Entretanto, olhando para trás, para as sombras que se erguiam acima do parque, senti-me protegida de certa forma. Repreendi a mim mesma por tal sensação.

Não estava protegida. Não contando para onde me levariam novamente. Baixando os olhos das sombras, encontrei os olhos de Simon me observando. Ele me olhava como se me analisasse.

Senti-me exposta demais com aqueles olhos tão vazios me encarando. Desejei que ele parasse de me olhar. Pedi às sombras que me ajudassem, mas, sabia que não seria atendida.

Ao mesmo tempo eu estava apavorada e com raiva, queria apertar a garganta daquele homem, daquele mais novo “guarda-costas”, persuadi-lo e matá-lo.

- Entre ai! - ordenou Henry me jogando para dentro da ambulância. Prenderam-me na cadeira que havia ali. Vi Simon caminhar-se para um carro preto que estava estacionado mais abaixo na rua no tempo que Connor teve para fechar a porta na minha cara. Connor entrou no lado do passageiro, ao lado de um Henry sorridente e vitorioso. - Vamos ser bem remunerados dessa vez Connor, fique feliz por isso.

- Não gosto de prendê-la desse jeito Henry, sabe disso.
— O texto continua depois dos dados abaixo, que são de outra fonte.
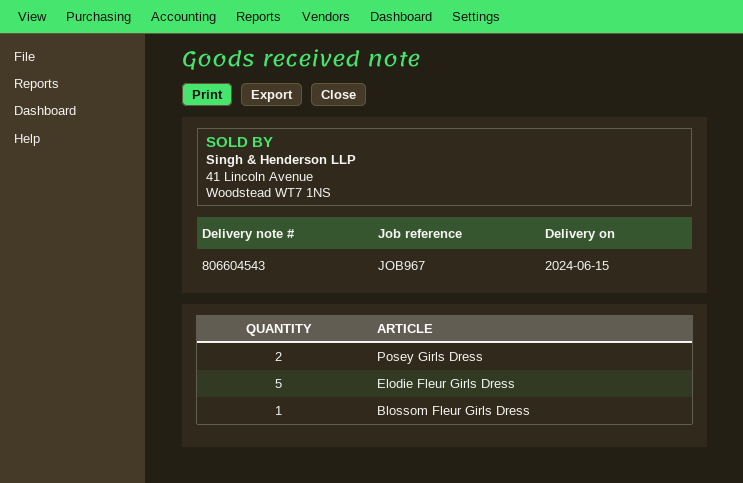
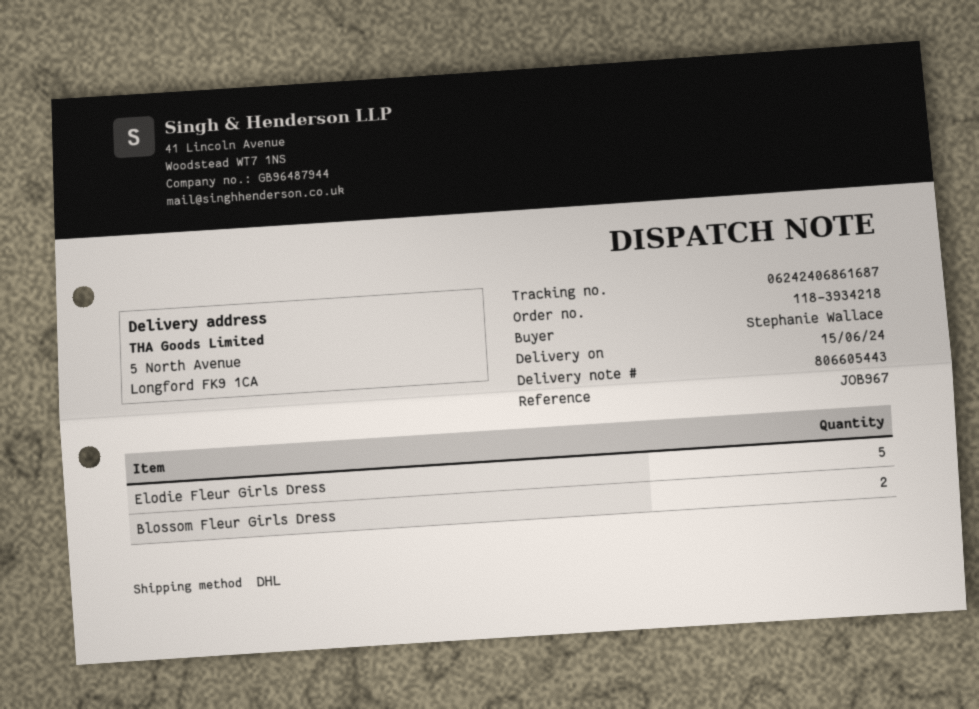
delivery note number: 806604543 -> 806605443
Posey Girls Dress: 2 -> none
Blossom Fleur Girls Dress: 1 -> 2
Essa garota passou por muitas coisas, não deve ser tratada assim.

- Está com pena dela? - perguntou Henry num tom de desaprovação, como se Connor tivesse amolecido o bastante para me soltar.

- Não Henry, não estou, mas, essa garota parece fugir de algo, além de nós, entende? É como se ela tivesse amedrontada o tempo todo. Isso é assustador.

- Está com medo dela?! - Henry virou-se para Connor, para fita-lo com descrença e desconfiança. Eu os ouvia, porém, prestava mais atenção às sombras que me seguiam. Henry ligou o carro e acelerou, pondo o carro em movimento.

- Não tenho medo de nada imbecil, muito menos de uma garota! - Connor falou num tom ofendido, olhando de relance para mim. Eu estava tão absorvida no que aconteceu que nem prestei mais atenção no que os dois homens conversavam.

Eu estava voltando para o Reformatório. Depois de anos sendo detida por roubos, furtos, pequenas agressões, perceberam que ficar na cadeia por alguns dias ou meses não tinha mais resultado, então recorreram ao Reformatório. E é pra lá que estou indo, de novo.